44. If it be for ten days' march, he takes provisions for fifteen ;
45. And he thinks that he will come back in health to his well-beloved friends, parents, and brethren.
46. How then is it that men take no provisions for that unavoidable journey,
47. On which one must go once for all, for all eternity ?
48. Kim aoshanghau aoshanguhaiti ãstem isaiti tanva, kim uruna, kim frazaizati, kim và gaethahv8 mahrkathem?
How is it that a mortal can wish for another mortal the annihilation of his body (that his body should be no more '), or of his soul (that his soul should be damned), or death for his children or for his cattle (that his cattle should perish), if he has sense enough to know that he himself is mortal ?
49. Anâmarezdikô zi asti havai marezdikâi.
For he is pitiless to himself (he does not pity himself ') and none of the others shall pity him.

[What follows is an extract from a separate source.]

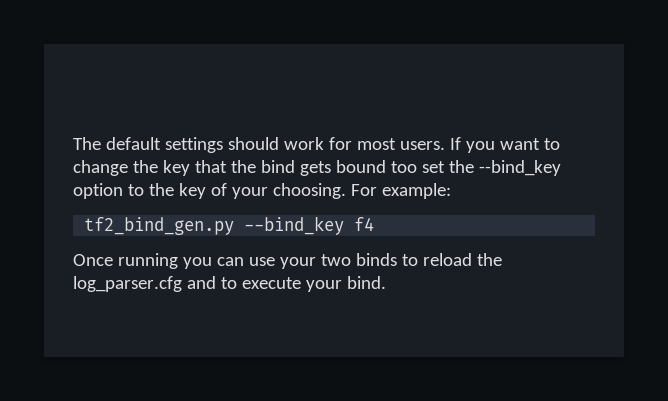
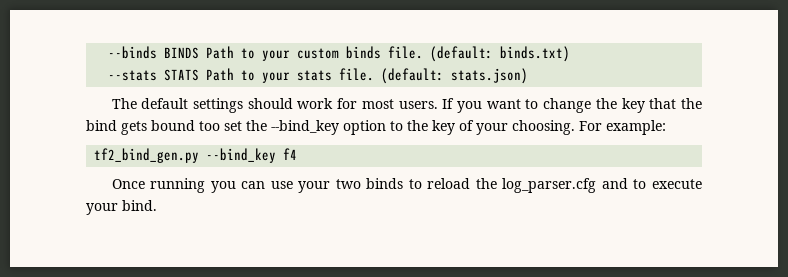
(73, 143) none -> [108,46,571,62] [108,68,529,84] --binds BINDS Path to your custom binds file. (default: binds.txt) // --stats STATS Path to your stats file. (default: stats.json) //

50. Blind are all those who, on this earth, do not follow the religion, do not benefit the living, and do not commemorate the dead.
51. Oiuim tad và . . . . ayare ägasaiti, Spitama Zarathustra! aeva và khshapa ( For there comes a day, O Spitama Zarathustra ! or a night').
There comes a day, O Spitama Zarathustra ! or a night, when the master leaves the cattle, or the cattle leave the master, or the soul leaves that body full of desires;
52. But his virtue, which is of all existences the
1 A gloss.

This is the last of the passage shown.